The 1942 Wallasey by-election was a parliamentary by-election for the British House of Commons constituency of Wallasey on 29 April 1942.

==Vacancy==

The by-election was caused by the resignation of the sitting Unionist MP, and Government Minister, John Moore-Brabazon in April 1942. He was forced to resign for expressing the hope that Germany and the Soviet Union, then engaged in the Battle of Stalingrad, would destroy each other. Since the Soviet Union was fighting the war on the same side as Britain, the hope that it should be destroyed, though common in the Conservative Party, was unacceptable to the war effort.
He had been MP here since winning the seat in 1931

==Previous result==
Wallasey had been Conservative since it was created in 1918.
The result at the last general election was:

General election 1935: Wallasey
| Party |  | Candidate | Votes | % | ±% |
|---|---|---|---|---|---|
|  | Conservative | John Moore-Brabazon | 27,949 | 67.4 |  |
|  | Labour | John Airey | 13,491 | 32.6 |  |
| Majority |  |  | 14,458 | 34.8 |  |
| Turnout |  |  | 41,440 | 66.1 |  |
|  | Conservative hold |  | Swing |  |  |

==Candidates==
Local Conservatives were keen to have a local candidate and feared that the Wallasey Conservative Association would have an outsider foisted on them. They persuaded local Councillor and former Mayor, George Reakes to put his name forward, which he did, as an Independent. Reakes had been a member of the Labour Party but had left it when the mainstream parliamentary Labour party failed to call for rearmament, to face Nazi Germany. Though not an appeaser, he had publicly backed Neville Chamberlain's Munich Agreement. However some backing from local Conservatives may have benefited the eventual Conservative candidate, local alderman, J Pennington.

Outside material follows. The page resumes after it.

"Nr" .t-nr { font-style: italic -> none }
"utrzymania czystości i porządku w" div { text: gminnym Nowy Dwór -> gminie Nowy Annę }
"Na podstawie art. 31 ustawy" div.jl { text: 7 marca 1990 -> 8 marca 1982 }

On the eve of war, with an election expect to follow no later than May 1940, the Liberal Party had already selected a candidate, Robert Forster, however the Labour Party had not decided upon one at that stage. In the event both parties were officially bound by the wartime electoral truce to publicly support the Conservative candidate (see Churchill war ministry) and did so.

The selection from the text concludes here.